Export Assembled Stiffness Matrix to a Sparse Matrix format (UBLAS style).

Parameters:

	mesh	The mesh containing the assembled K matrix (animate_warp shold have been invoked on priory to ensure this).
	bigK	Upon return holds the output values.

template<typename fem_mesh , typename real_type >

void OpenTissue::fem::init	(	fem_mesh &	mesh,
		real_type const &	young,
		real_type const &	poisson,
		real_type const &	density,
		real_type const &	c_yield,
		real_type const &	c_creep,
		real_type const &	c_max
	)			[inline]

Initialize Data Structres. Should be invoked at start-up before any calls to animate_warping.

This function assumes that mesh geometry have been set up prior to invokation (i.e. both world coord and orignial coord are initlized and the same).

This method initialized the model with the same material parameters. End user could write his or her own initilization method replacing the steps where young modules, poisson ratio and densities are assigned to the model.

Parameters:

	mesh
	young	Young Moduls, a value of 500000 seems work quite well.
	poisson	Poisson ration, a value of 0.33 seems work quite well.
	density	Mass density, a value of 1000 seems to work quite well.
	c_yield	Plastic yield.
	c_creep	Plastic creep.
	c_max	Plastic max.

template<typename fem_mesh , typename real_type >

void OpenTissue::fem::simulate	(	fem_mesh &	mesh,
		real_type const &	time_step,
		bool	use_stiffness_warping
	)			[inline]

Simulate. Note external forces must have been computed prior to invocation.

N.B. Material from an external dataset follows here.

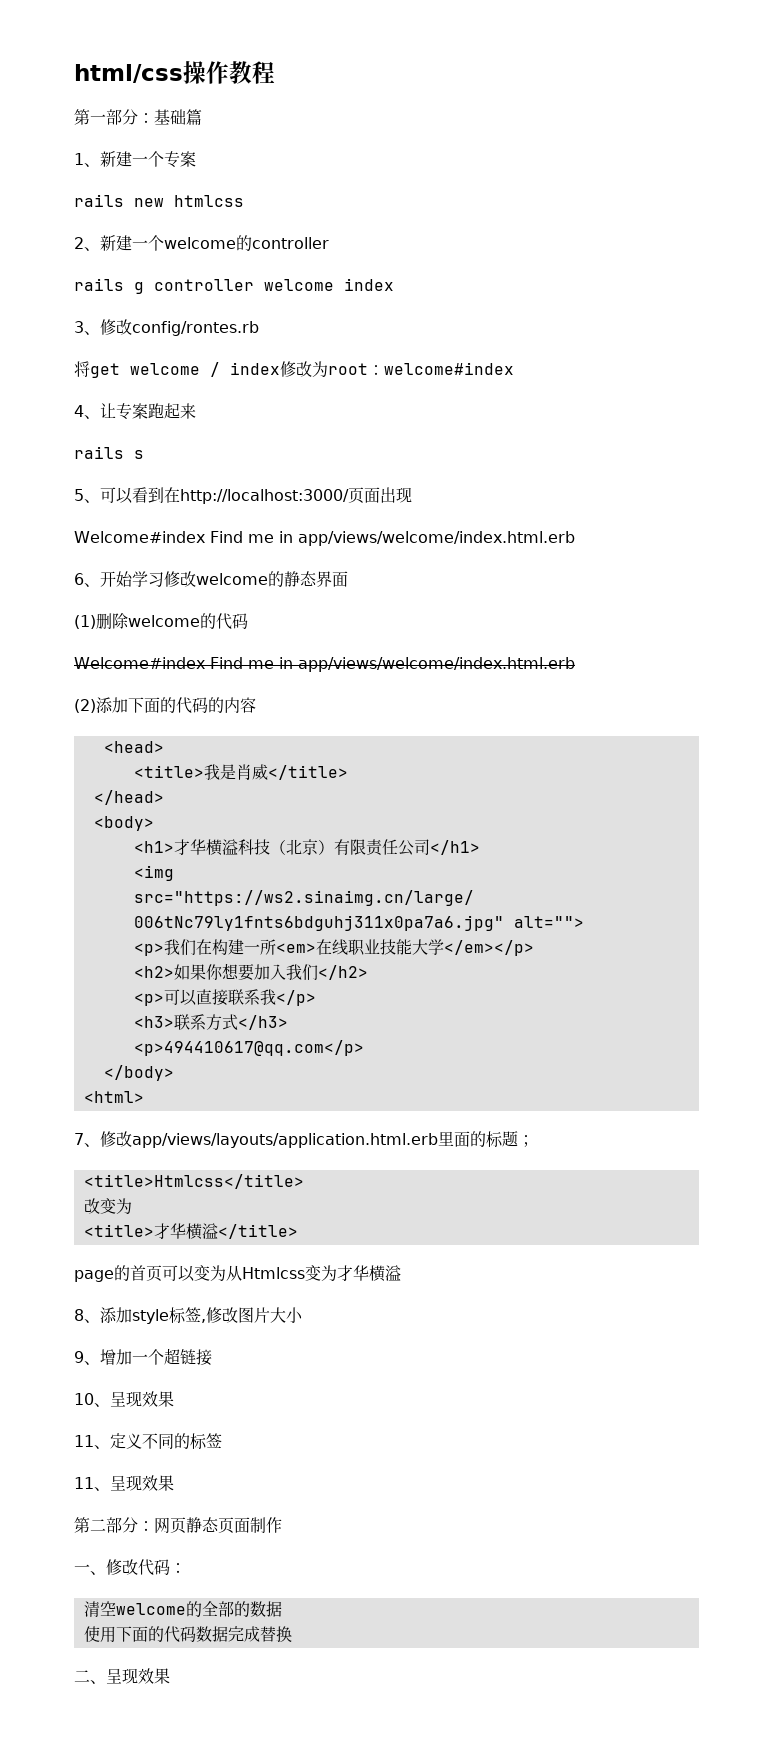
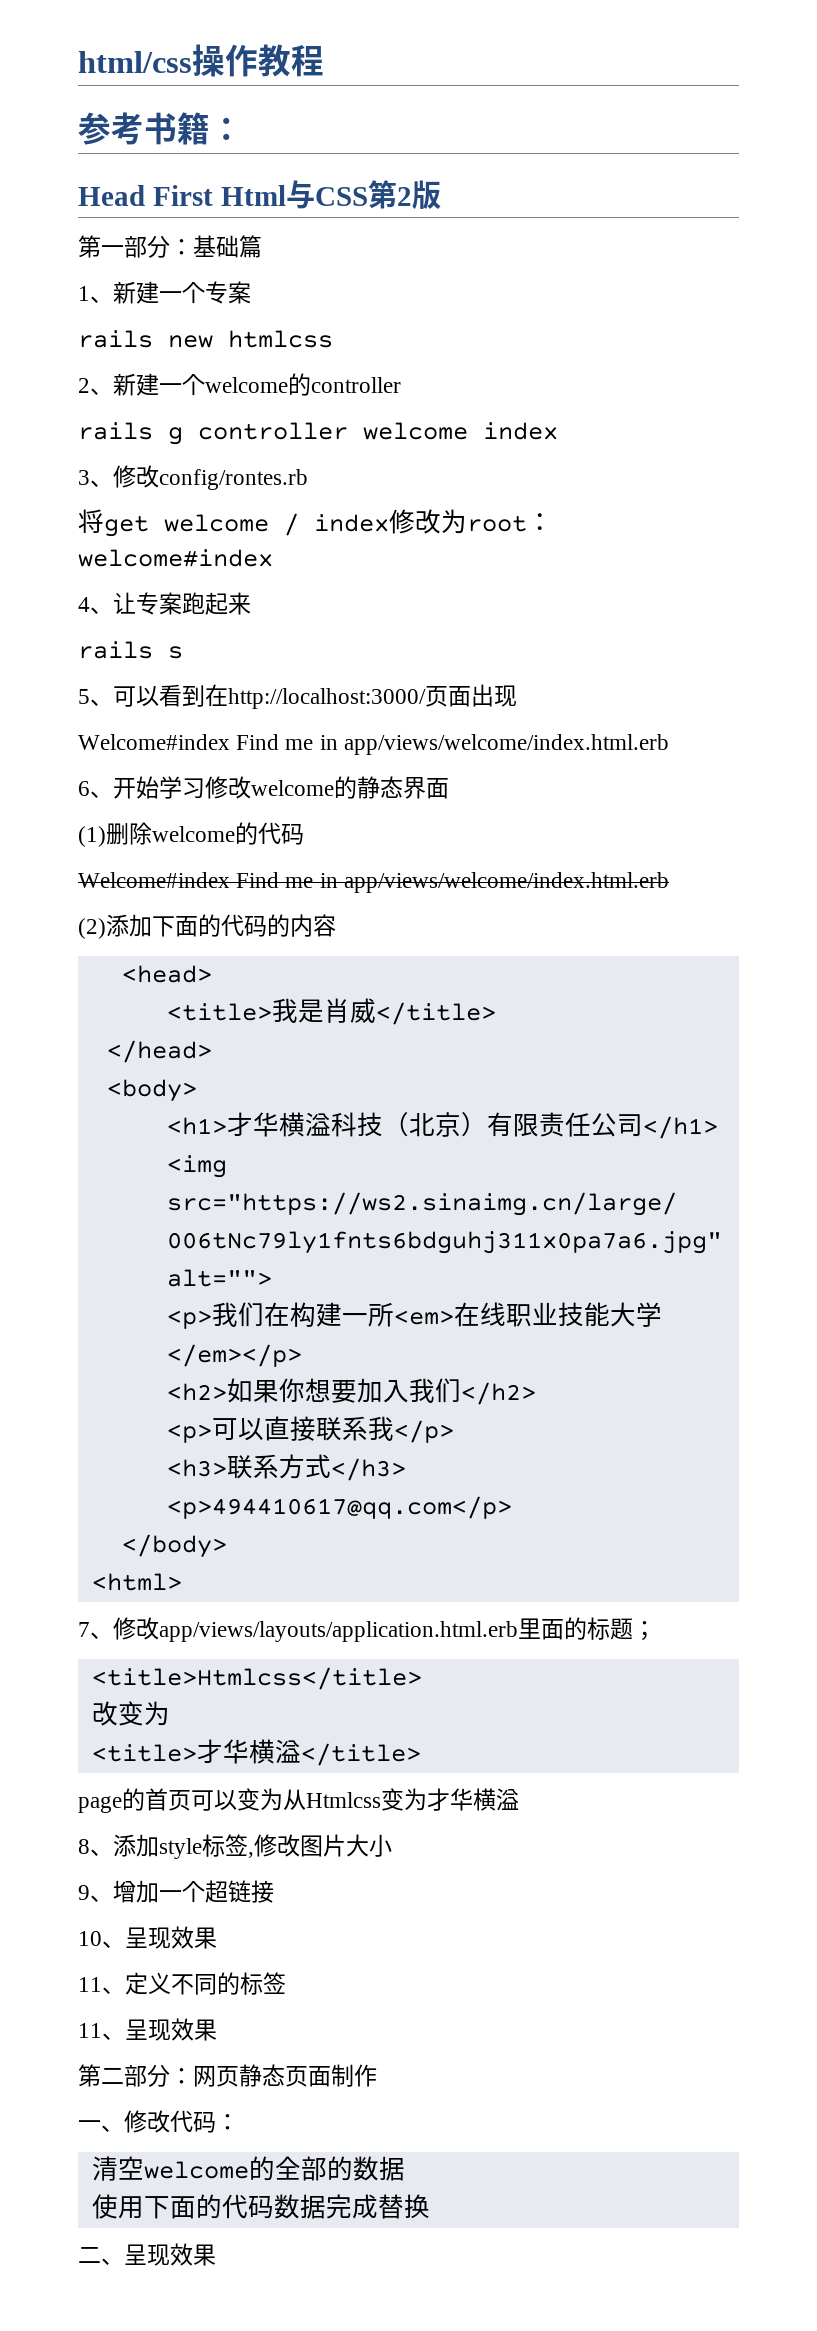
+ 参考书籍：
+ Head First Html与CSS第2版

The dynamic equation has the following form (where u=x-x_0, and x' is derivative wrt. time)

M x'' + Cx' + K (x-x_0) = f_ext

This can be transformed to a system of 2x3n equations of first order derivative:

x' = v M v' = - C v - K (x-x_0) + f_ext

The semi-implicit Euler scheme approximates the above with:

x^(i+1) = x^i + t * v^(i+1) M v^(i+1) = M v^i + t ( - C v^(i+1) - K ( x^i - x_0 ) + f^i_ext

This is solved using implicit integration.

Parameters:

	mesh
	time_step
	use_stiffness_warping

template<typename node_iterator >

void OpenTissue::fem::update_original_coord	(	node_iterator const &	begin,
		node_iterator const &	end
	)			[inline]

Update original coords with world coords.

Note: This completely destroys any prior initialization of force offset (f0 in stiffness elements initialization). Therefore these must be re-initialized after invocation of this function.

Parameters:

	begin
	end